Un très vieil homme à l’accent de Sornol Sud posa sa main sur l’épaule de Selver pour le caresser, et déclara :
— Mon cher jeune dieu, tu as besoin de chanter, cela te ferait du bien.
— Je ne peux pas. Chante pour moi.
Le vieillard chanta ; les autres se joignirent à lui, de leurs voix hautes et ténues, presque un susurrement, comme celui du vent qui souffle dans les roseaux d’Endtor. Ils chantèrent une des chansons du Frêne, parlant des délicates feuilles fendues qui deviennent jaunes en automne, quand les baies deviennent rouges, puis une nuit le premier frimas les couvre d’argent.
Pendant que Selver écoutait la chanson du Frêne, Lyubov s’allongea près de lui. Une fois étendu, il ne paraissait plus aussi monstrueusement grand, et ses membres ne semblaient plus aussi épais. Il y avait derrière lui le bâtiment calciné, à demi écroulé, noir sur fond de nuit étoilée. « Je suis comme toi », dit-il, sans regarder Selver, avec cette voix du rêve qui essaie de dévoiler son propre mensonge. Le cœur de Selver était lourd de chagrin pour son ami. « J’ai mal à la tête », déclara Lyubov de sa propre voix, en se frottant la base du cou comme il le faisait toujours et, à cet instant, Selver tendit la main pour le toucher, le consoler. Mais il n’était qu’ombre et reflet dans le temps du monde, et les vieillards chantaient la chanson du Frêne, parlant des petites fleurs blanches qui apparaissent au printemps sur les branches noires, parmi les feuilles fendues.
Le lendemain, les umins emprisonnés dans l’enclos envoyèrent chercher Selver. Il se rendit à Eshsen dans l’après-midi, et les rencontra hors de l’enclos, sous les branches d’un chêne, car tous les compagnons de Selver se sentaient légèrement mal à l’aise sous le ciel nu. Eshsen avait été un bois de chênes ; celui-ci était le plus grand des quelques arbres épargnés par les colons. Il se trouvait sur la grande pente située derrière le bungalow de Lyubov, une des six ou huit maisons ayant traversé la nuit de l’incendie sans dommage. Sous le chêne, en compagnie de Selver, se trouvaient Reswan, la chef de Berre, Greda de Cadast, et d’autres qui voulaient assister aux pourparlers, environ une douzaine en tout. De nombreux archers montaient la garde, craignant que les umins ne possèdent des armes dissimulées, mais ils restaient assis derrière des buissons ou des tas de débris laissés par l’incendie, pour ne pas donner l’impression que la discussion s’effectuait sous la menace. Il y avait Gosse et le colonel Dongh, ainsi que trois des umins appelés officiers et deux du camp de déboisement, et les anciens esclaves retinrent leur souffle en voyant l’un d’eux, Benton, qui avait l’habitude de punir les « créates paresseux » en les castrant publiquement.

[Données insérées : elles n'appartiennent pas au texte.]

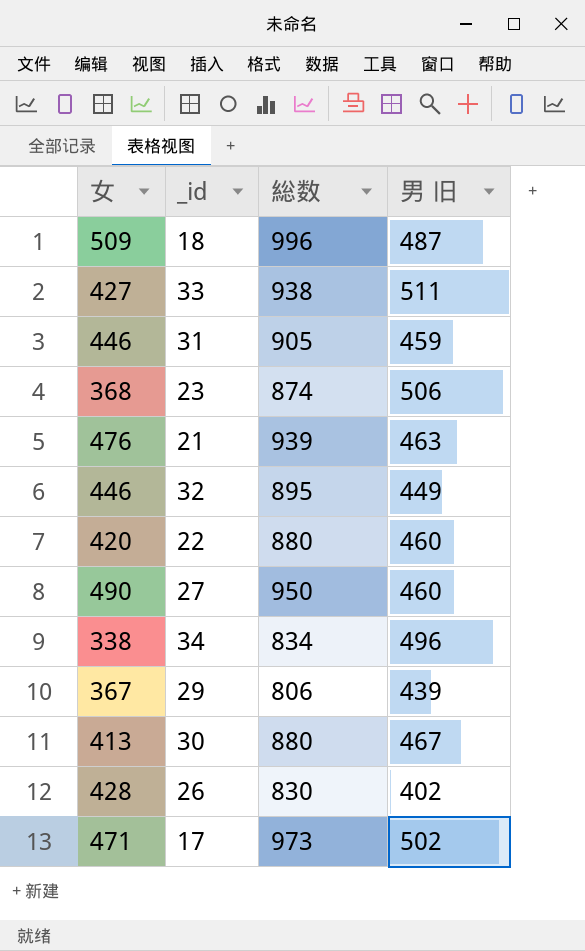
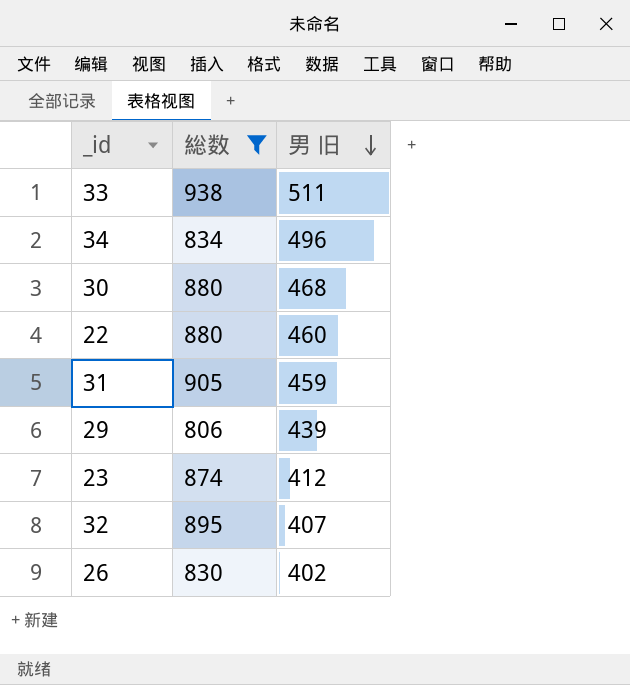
filter: none -> 総数 <= 938
row order: none -> 男 旧 descending
column 女 | formula: [総数] - [男 旧] -> none
30 | 男 旧: 467 -> 468
23 | 男 旧: 506 -> 412
32 | 男 旧: 449 -> 407

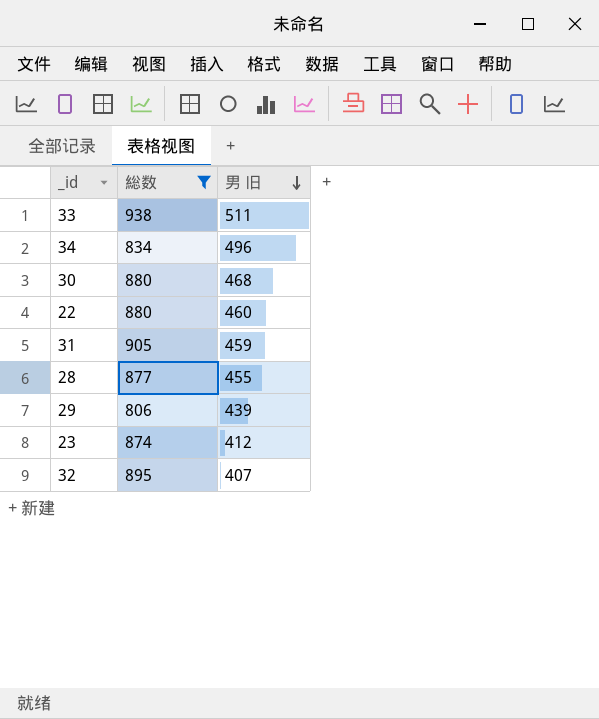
row 26: 830 | 402 -> none
row 28: none -> 877 | 455

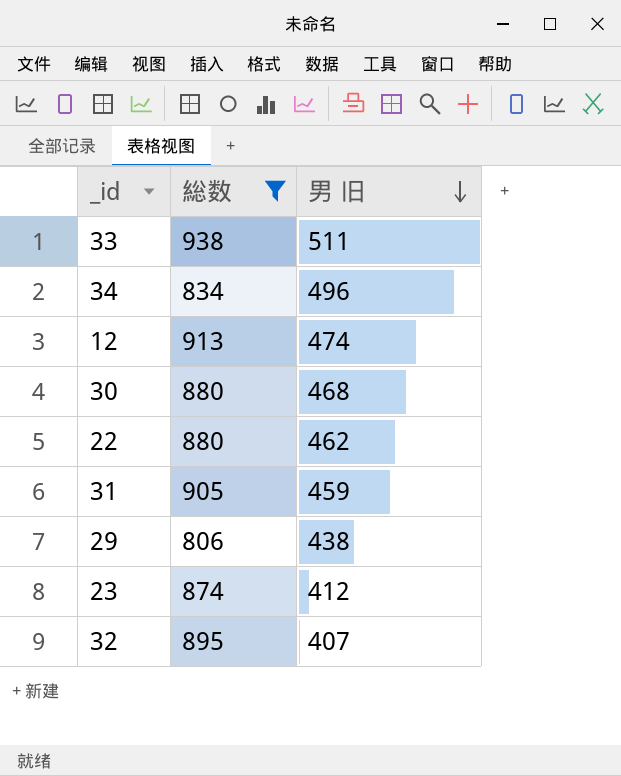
row 28: 877 | 455 -> none
row 12: none -> 913 | 474
22 | 男 旧: 460 -> 462
29 | 男 旧: 439 -> 438

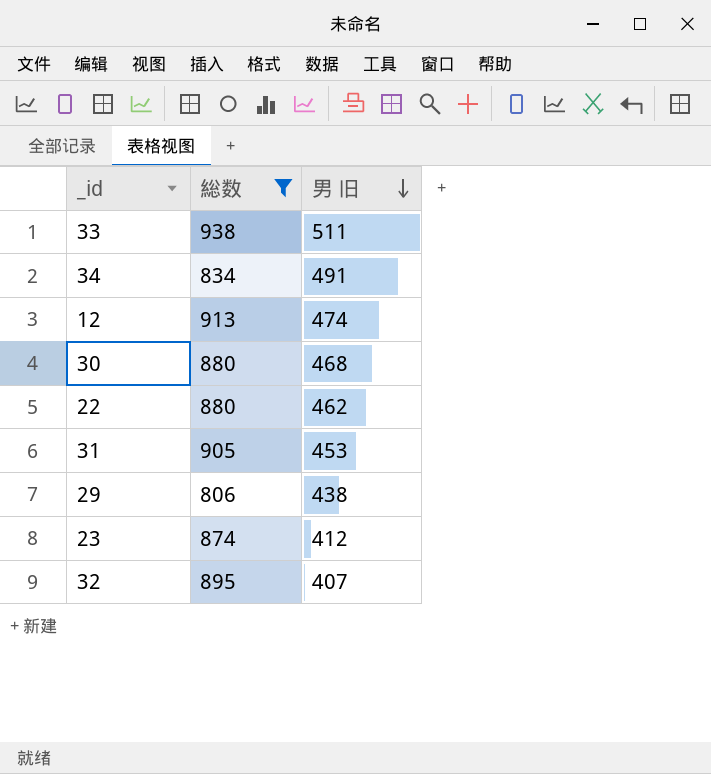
34 | 男 旧: 496 -> 491
31 | 男 旧: 459 -> 453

Le colonel paraissait maigre, et sa peau normalement jaune-brun était d’un jaune-gris terreux ; sa maladie n’avait pas été une comédie.
— La première chose, déclara-t-il quand ils furent tous là, les umins débout, les compagnons de Selver accroupis ou assis sur le tapis de feuilles de chêne humide et mou, la première chose est que je veux tout d’abord obtenir une définition correcte de ce que signifient très précisément vos termes et de ce qu’ils signifient en termes de garantie de sécurité pour le personnel qui se trouve ici sous mon commandement.